L’analyse intérieure, c’est le « Aime-toi » mais pour s’aimer, la condition nécessaire est de se connaître. C’est le « connais-toi toi même ». Nous voilà de retour dans le cabinet de réflexion… En effet, comment aimer l’Autre comme soi-même si on ne commence pas par s’aimer soi-même !

Cette étape d’introspection franchie, qui, entre parenthèses, nécessite souvent toute une vie initiatique, l’Amour du proche, du parent, de l’ami est est à portée du cœur et de la raison. Nous aimons très naturellement ceux qui nous entourent sinon nous nous serions éloignés d’eux…

Dorénavant, nous touchons l’étape ultime : l’Amour d’autrui.
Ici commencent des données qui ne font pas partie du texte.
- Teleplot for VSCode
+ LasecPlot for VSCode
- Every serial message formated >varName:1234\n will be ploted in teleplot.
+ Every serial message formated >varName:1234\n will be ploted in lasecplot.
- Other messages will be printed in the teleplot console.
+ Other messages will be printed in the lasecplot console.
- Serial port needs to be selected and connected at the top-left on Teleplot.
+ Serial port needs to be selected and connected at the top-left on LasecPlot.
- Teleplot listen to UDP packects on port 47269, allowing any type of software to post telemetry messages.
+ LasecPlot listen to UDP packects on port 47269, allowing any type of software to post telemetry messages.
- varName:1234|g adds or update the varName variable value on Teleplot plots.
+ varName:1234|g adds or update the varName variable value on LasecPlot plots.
Si, à l’origine, dans l’Ancien Testament, le « Aime ton prochain comme toi-même » limitait cet Amour aux membres du même peuple, le prochain étant assimilé au proche, à celui que l’on côtoie, le Nouveau Testament en a élargi l’application, faisant de chaque être humain un sujet d’Amour, un sujet de Charité. Le devoir de secourir son prochain s’étend donc à tous les humains sans exception et ce secours n’est pas seulement un secours physique (obole) mais bien plus un secours moral (humanité, fraternité).

Aimer son prochain comme soi-même c’est donc aimer autrui dans toutes ses différences avec soi. C’est la fameuse phrase que nous entendons souvent dans nos Temples :

« C’est ta différence qui m’enrichit ».

Cela nécessite bien entendu qu’à la première étape, celle du « Connais-toi toi-même,  Aime-toi », nous puissions non seulement nous accepter tel que nous sommes mais bien plus encore, nous aimer nous-mêmes dans nos propres contradictions.
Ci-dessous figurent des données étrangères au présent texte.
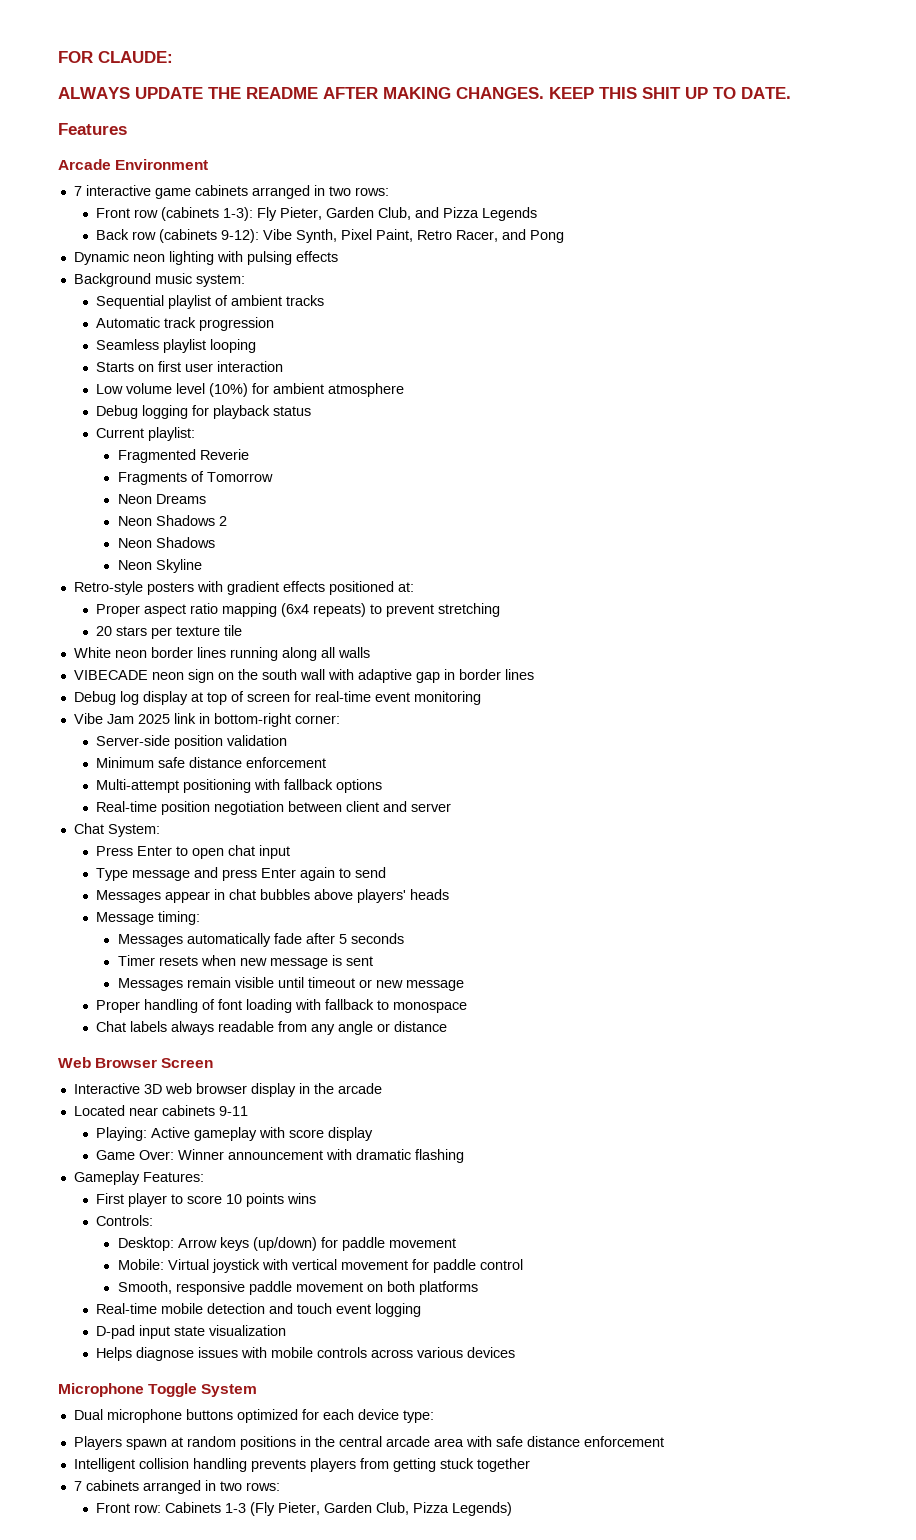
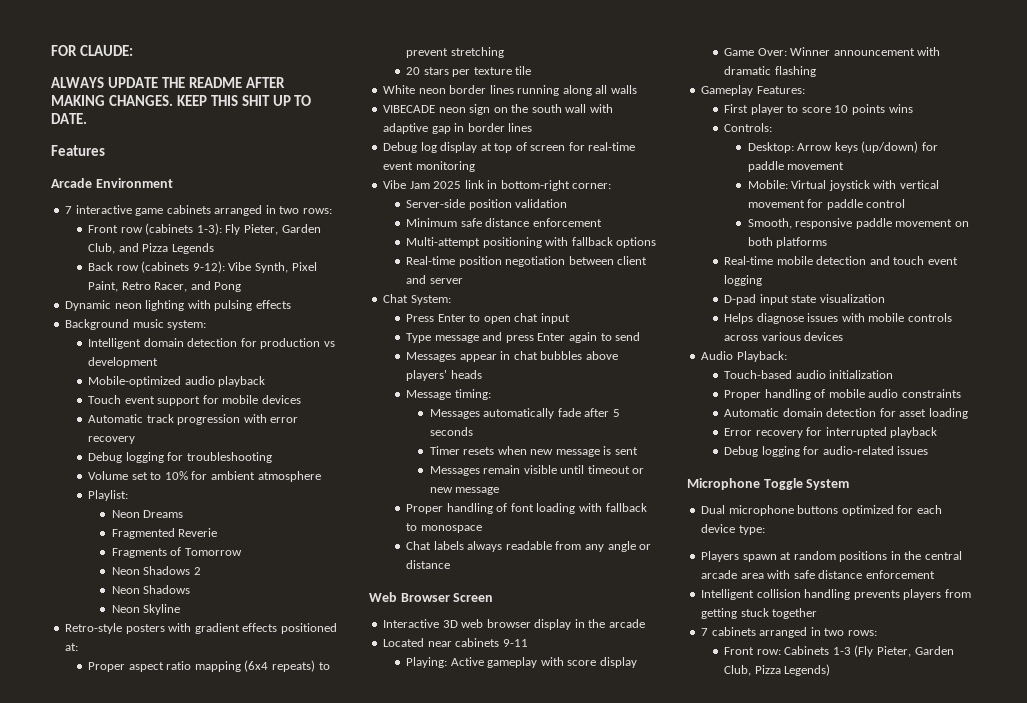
- Sequential playlist of ambient tracks
- Automatic track progression
- Seamless playlist looping
- Starts on first user interaction
- Low volume level (10%) for ambient atmosphere
- Debug logging for playback status
- Current playlist:
+ Intelligent domain detection for production vs development
+ Mobile-optimized audio playback
+ Touch event support for mobile devices
+ Automatic track progression with error recovery
+ Debug logging for troubleshooting
+ Volume set to 10% for ambient atmosphere
+ Playlist:
+ Neon Dreams
- Neon Dreams
+ Audio Playback:
+ Touch-based audio initialization
+ Proper handling of mobile audio constraints
+ Automatic domain detection for asset loading
+ Error recovery for interrupted playback
+ Debug logging for audio-related issues

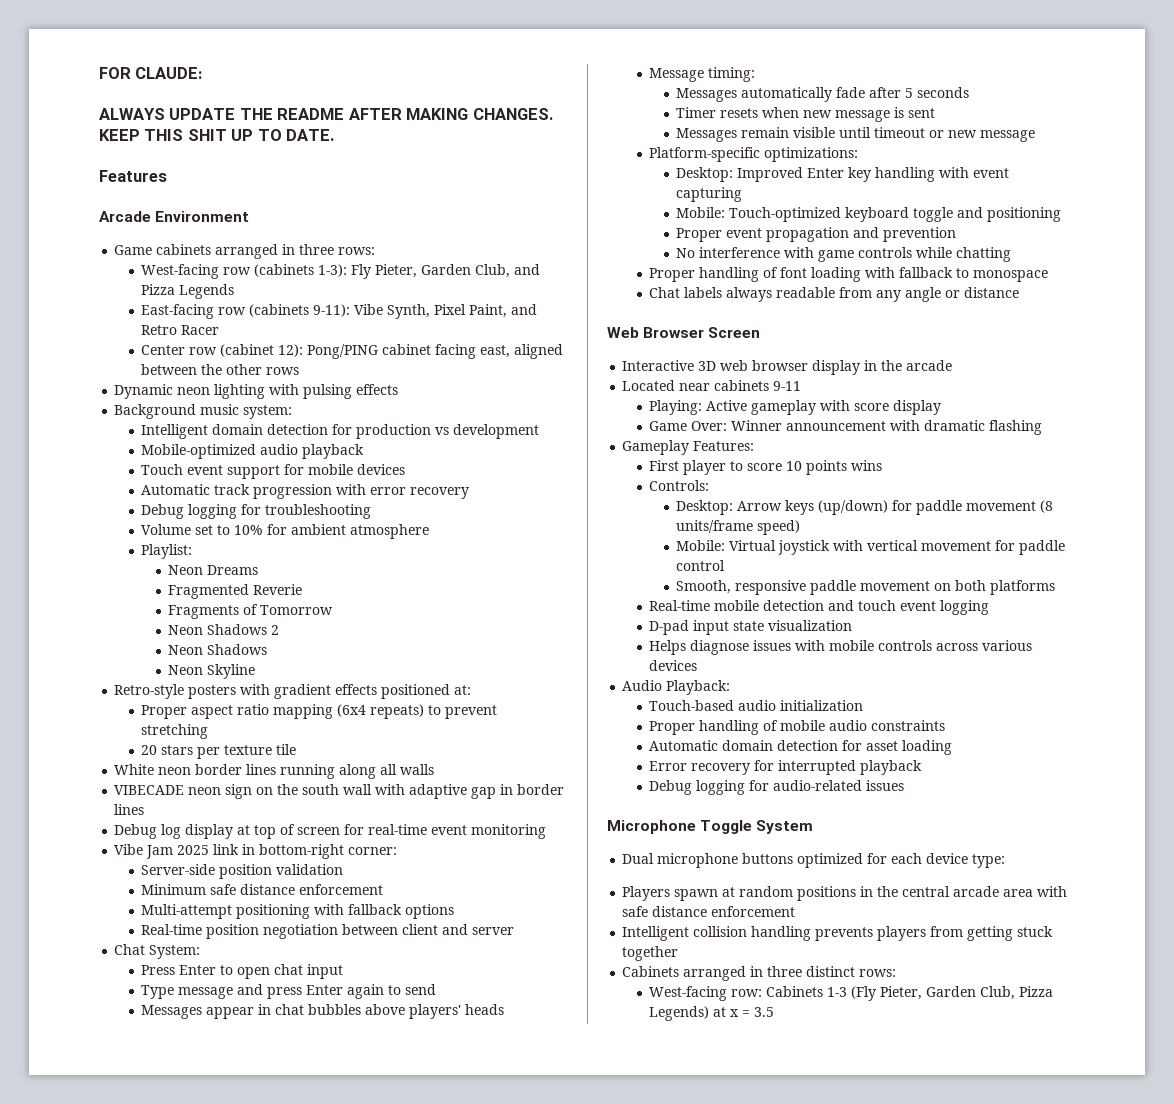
- 7 interactive game cabinets arranged in two rows:
- Front row (cabinets 1-3): Fly Pieter, Garden Club, and Pizza Legends
+ Game cabinets arranged in three rows:
+ West-facing row (cabinets 1-3): Fly Pieter, Garden Club, and Pizza Legends
- Back row (cabinets 9-12): Vibe Synth, Pixel Paint, Retro Racer, and Pong
+ East-facing row (cabinets 9-11): Vibe Synth, Pixel Paint, and Retro Racer
+ Center row (cabinet 12): Pong/PING cabinet facing east, aligned between the other rows
+ Platform-specific optimizations:
+ Desktop: Improved Enter key handling with event capturing
+ Mobile: Touch-optimized keyboard toggle and positioning
+ Proper event propagation and prevention
+ No interference with game controls while chatting
- Desktop: Arrow keys (up/down) for paddle movement
+ Desktop: Arrow keys (up/down) for paddle movement (8 units/frame speed)
- 7 cabinets arranged in two rows:
- Front row: Cabinets 1-3 (Fly Pieter, Garden Club, Pizza Legends)
+ Cabinets arranged in three distinct rows:
+ West-facing row: Cabinets 1-3 (Fly Pieter, Garden Club, Pizza Legends) at x = 3.5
Pour nous, Francs-Maçons, « être charitable » n’est pas synonyme de « faire la charité ».

« Etre charitable », c’est aimer son prochain comme soi-même. Ce n’est pas simplement une des trois vertus théologales mais une vertu qui doit être la Vertu primordiale de l’altruiste, de l’humaniste, en un mot, du Franc-Maçon que nous nous sommes engagés à devenir.

Il est bien plus facile d’être charitable avec son proche qu’avec son prochain mais devenir charitable au sens premier du terme, au sens noble du terme, c’est avoir l’esprit chevaleresque. C’est le combat de toute une vie, un combat pour l’Amour de soi et l’Amour des autres.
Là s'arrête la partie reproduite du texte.